Posts Tagged ‘bloody mary’

Restaurants tout holiday hangover cures

Friday, December 30th, 2011

With New Year’s Day falling on a Sunday—already a popular brunch day—a number of restaurants across the nation are offering special “Hangover Cure” brunch menus and drinks.

The specials range from a lucky black-eyed-pea brunch concoction at FARMBloomington in Bloomington, Ind., and pepper martinis at MASA in Boston to cure-associated menudo, the traditional Mexican soup, at Frank’s Kitchen in Denver, Colo.

“It gives us something to market on the first day of year,” said Frank Berta, owner of Frank’s Kitchen in Denver. “As the weather turned colder here, we wanted to have a soup special. Menudo is traditionally considered a hangover cure in Northern Mexico and the Southwest.” Masa Bloody Martini

Berta said he is relying on a friend who has made menudo for more than 30 years to help with the New Year’s Day preparation of the soup and its main ingredient, tripe. Frank’s Kitchen is promoting the special through email, its website, a blog, Facebook and Twitter.

In Indiana, FARMBloomington is offering a variety of New Year’s-luck dishes on its menu, which is also being billed as a hangover cure because, as Ben Hutt, morning sous chef, said, “we have the best eggs in town and those are good for a hangover.”

Picking up on the Southern tradition of eating black-eyed peas on New Year’s Day, Hutt said FARMBloomington is offering, among other special brunch dishes, a Hoppin’ John Eggs Benedict, with braised black-eyed peas, green-chile hollandaise and ham on a buttermilk biscuit for $14.

Hutt said he personally wasn’t planning on a hangover of any sort. “It’d be a very long day if I did,” he said with a laugh.

At Ray’s & Stark Bar in Los Angeles, executive chef Kris Morningstar has created a “Hangover Menu” for New Year’s Day that the eatery said “is designed for those seeking to reenergize after a long night of holiday festivities.”

Among items Morningstar is touting on “The Hangover Helper” menu is a buttered brioche with griddled onions, Sottocenere cheese, prosciutto rossa, wild arugula and a sunny farm egg.

At MASA in Boston, executive chef and owner Phil Aviles is offering up the “Bloody Martini,” which is also known as the “Dirty Diablo.”  (pictured above)

“It may not be pretty, but neither is a nasty hangover,” spokesman Chris Haynes said.

The Bloody Mary mix alone has 22 ingredients, including chili peppers and in-house infused habanero tequila, and the martini is finished off with a pinch of chipotle.

“This is definitely not your average Sunday morning Bloody Mary,” Haynes said.

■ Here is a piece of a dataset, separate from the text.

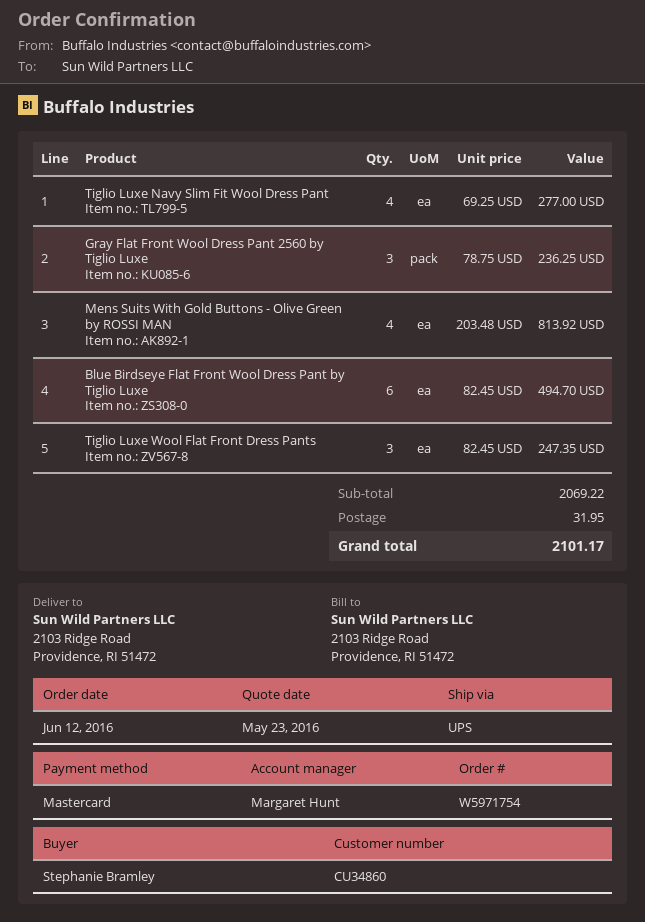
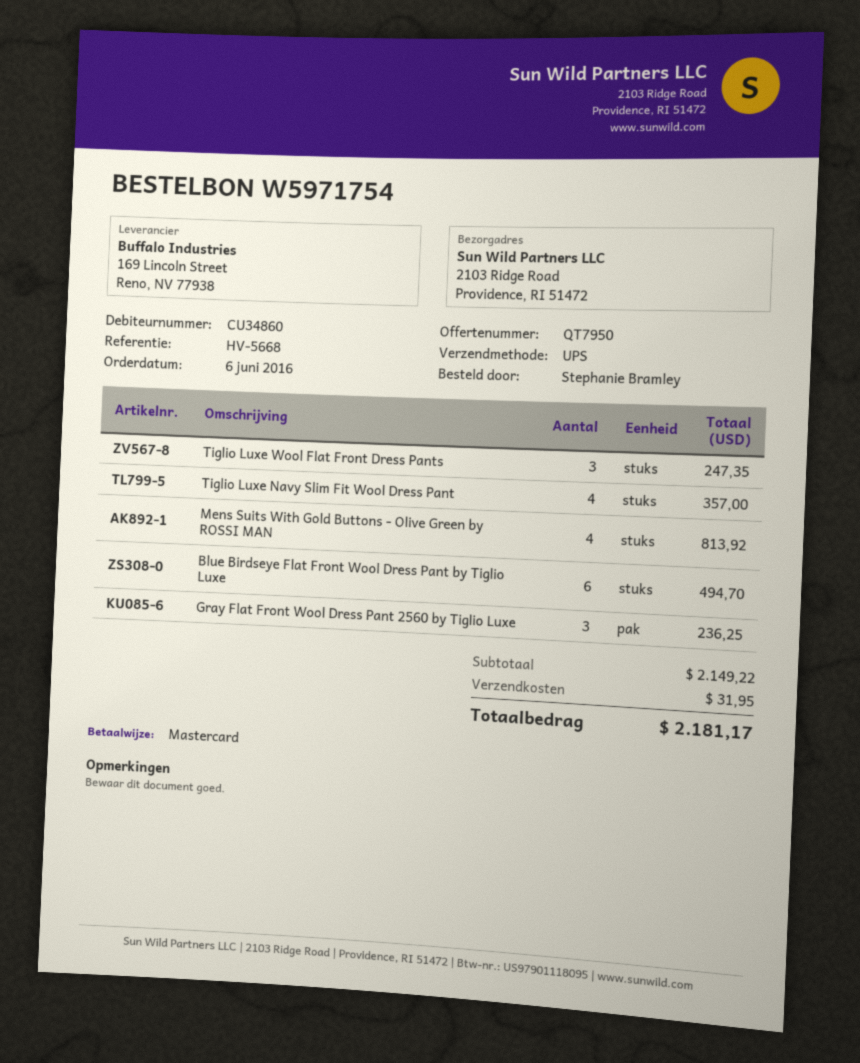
order date: 2016-06-12 -> 2016-06-06
Tiglio Luxe Navy Slim Fit Wool Dress Pant: 4 for 277.00 -> 4 for 357.00
subtotal: 2069.22 -> 2149.22
total: 2101.17 -> 2181.17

“Initially, we were going to pitch it as a Sunday brunch item,” he said, but decided to wait for the New Year’s Day Hangover Cure pitch.

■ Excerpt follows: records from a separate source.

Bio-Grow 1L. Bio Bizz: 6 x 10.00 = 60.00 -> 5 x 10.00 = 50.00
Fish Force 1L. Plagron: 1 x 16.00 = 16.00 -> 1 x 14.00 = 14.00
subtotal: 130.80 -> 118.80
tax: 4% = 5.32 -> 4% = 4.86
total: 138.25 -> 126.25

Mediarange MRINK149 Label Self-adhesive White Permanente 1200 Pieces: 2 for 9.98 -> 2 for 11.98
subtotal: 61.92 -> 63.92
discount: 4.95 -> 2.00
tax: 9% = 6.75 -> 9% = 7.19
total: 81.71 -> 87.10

“This year is special because New Year’s Day is on a Sunday,” he said. “It’s not a big push to get people to brunch. My idea was to market it toward the hangover.”

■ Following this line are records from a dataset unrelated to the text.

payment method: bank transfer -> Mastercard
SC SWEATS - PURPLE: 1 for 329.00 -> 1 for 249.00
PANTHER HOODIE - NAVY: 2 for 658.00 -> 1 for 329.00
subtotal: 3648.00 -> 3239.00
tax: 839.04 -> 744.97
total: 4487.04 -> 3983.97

By Ron Ruggless, Re-posted from Nation’s Restaurant News

The Bloody Mary Story

Monday, October 10th, 2011

We’ll bet you a round that the question of how this morning tipple got its eerie name has crossed your mind at least once. Barman Fernand “Pete” Petiot is credited with inventing this cocktail in 1921 at Harry’s American Bar in Paris. Bloody Mary Cocktail

The drink was an exciting blend of two then-new products: vodka, which had recently arrived in France via refugees from Russia, and canned tomato juice, an unsurprisingly American invention fresh off the boats from the States after World War I.

According to one theory, the drink’s haunting name makes reference to Mary Queen of Scots via a lonely regular often found drinking alone at Petiot’s bar. Sipping in solitude for long, lonely hours as she awaited her beloved, she reminded barguests of an imprisoned Queen Mary, who was also known by the sobriquet Bloody Mary.

In 1936 the Astor family coaxed Petiot to move to New York to become head barman at the St Regis Hotel’s King Cole Bar, where his drink evolved further. Vodka was not yet available stateside and the St Regis’s swanky management wanted to lose the gruesome name. The new gin-based version was given the tamer-sounding name Red Snapper and earned a spot on hotel’s cocktail list. The cunning marketers at Smirnoff saw opportunity in the Bloody Mary while trying to penetrate the market with vodka in the 1950s.

They brought the original Bloody Mary back to its roots, making it a lynchpin of their legendary campaign to introduce vodka to the American marketplace. And it worked: Vodka holds forth on drink lists today, with modern brunchers asking for call-brand Bloody Mary’s by name.

But the original Bloody Mary recipe was quite simple. As such, the drink lends itself to delicious invention, and is a great template to play with until you’ve got your preferred recipe just right. As Imbibe! author David Wondrich says, “the small, idiomatic differences … are the mixographer’s delight!” Add celery salt, horseradish, and who knows what else.